Has a character been hiding in rural solitude from his creditors in London? Perhaps a strange man with a staff and a blue jacket has been seen poking around the village. Has a character been hoping to receive a proposal from a well-to-do gentleman? Perhaps another house in the village is let to a family with three wealthy and beautiful daughters. Has a character been treating his vicarage as a sinecure, and neglecting the parishioners? Perhaps a group of Methodists or Quakers show up, providing an alternative and populist religious outlet. Has a character been struggling to make ends meet, and keep a roof over their aged parents? Perhaps the local landholder begins a process of enclosure, denying people access to the common land.

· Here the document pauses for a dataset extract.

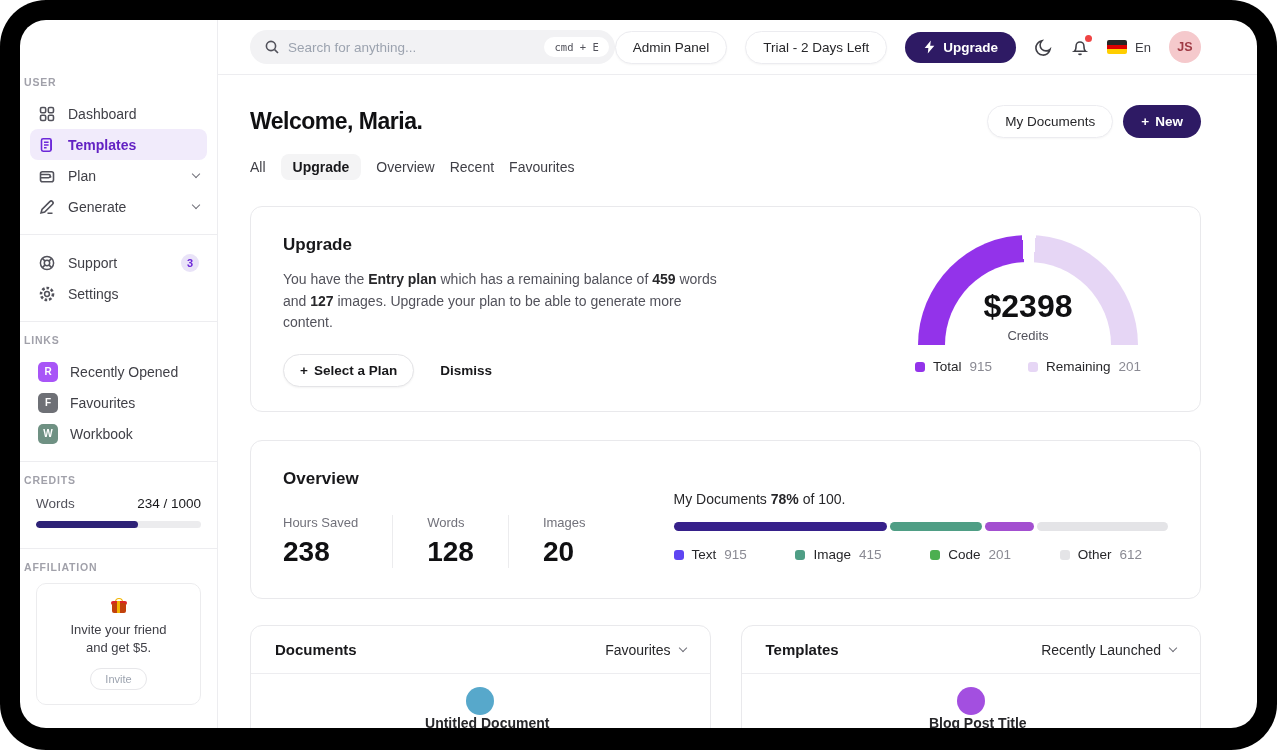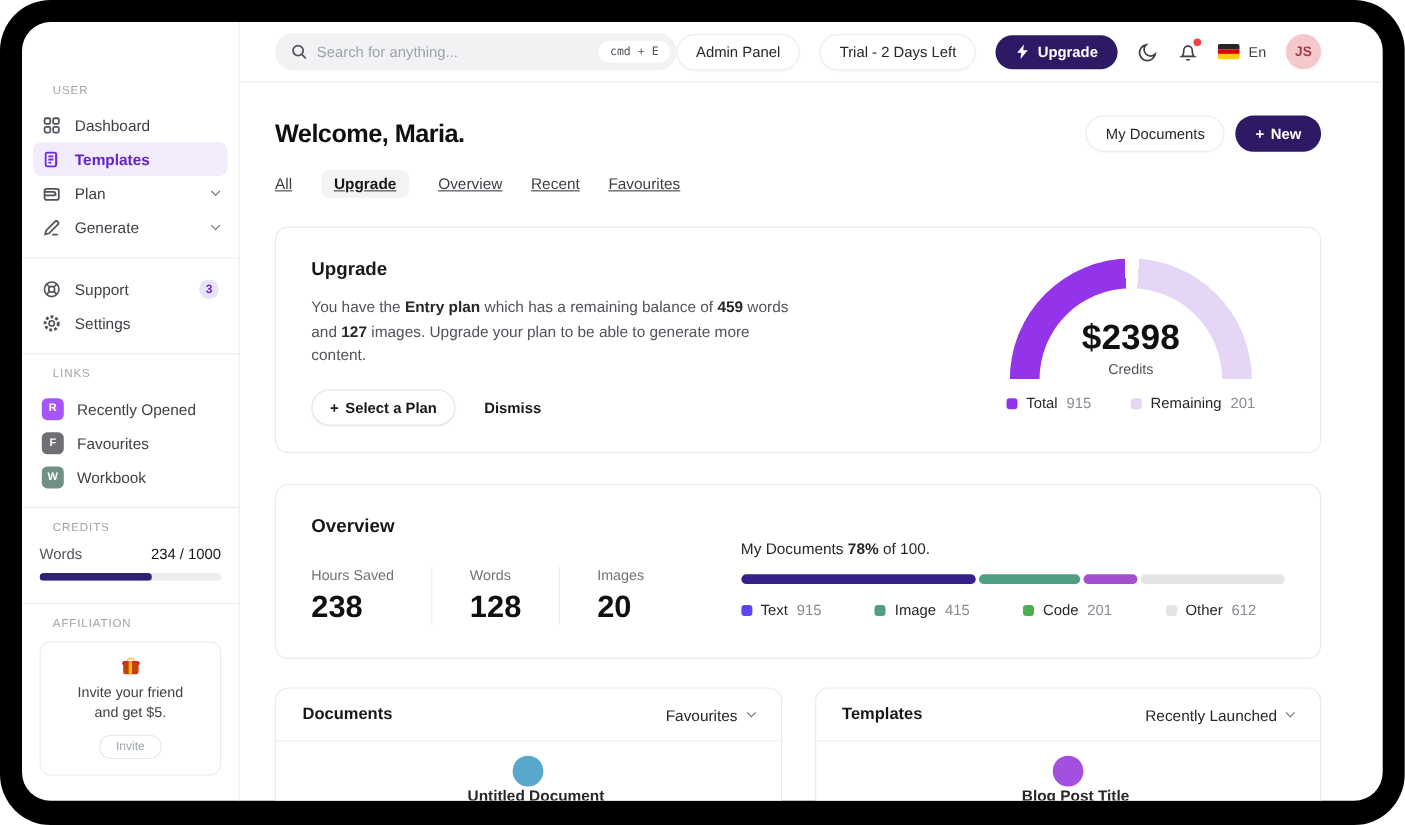"USER" .side-label { font-weight: 400 -> 700; padding: 0 28px -> 0 4px }
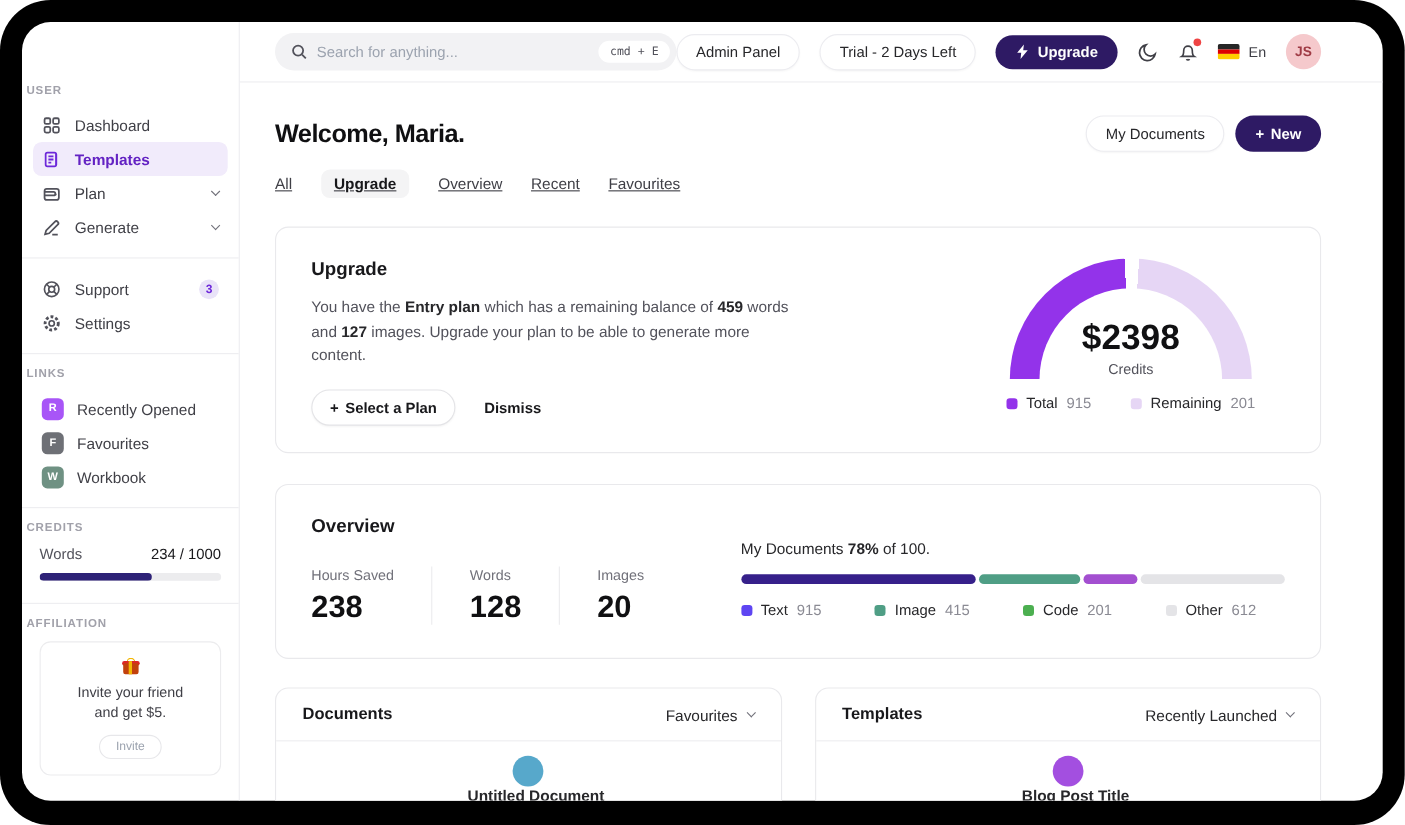"All" .tabs { gap: 26px -> 15px; text-decoration: underline -> none }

Some more concrete examples of beginnings:

An option: “Mr. Reynolds, it is a fine spring day. Who are you walking out to visit?” “Oh, uh, I think I might see how Miss Fanshaw is today.” (She is another main character.) “Ah, good. As you’re walking to the Fanshaw house, the vicar, your rival for her affections, Mr. Fyffe, encounters you on the road. He seems to be going to the same place.”

Suddenly, you have a scene: how does Mr. Reynolds manage a potential rival, and the likely social awkwardness?

Another option: “Miss Netherwood, your parents are hosting a ball tonight, in the hopes that you will return the affections of the odious Mr. Grosvenor. Your lady’s maid, Miss Jennings,” (another main character) “is helping you get ready.”

And here, suddenly, is a chance to hatch a plan, and make clear how the two characters feel about each other and Mr. Grosvenor.

You see the pattern? It’s two characters with a relationship to a third, in a situation that will force a reaction.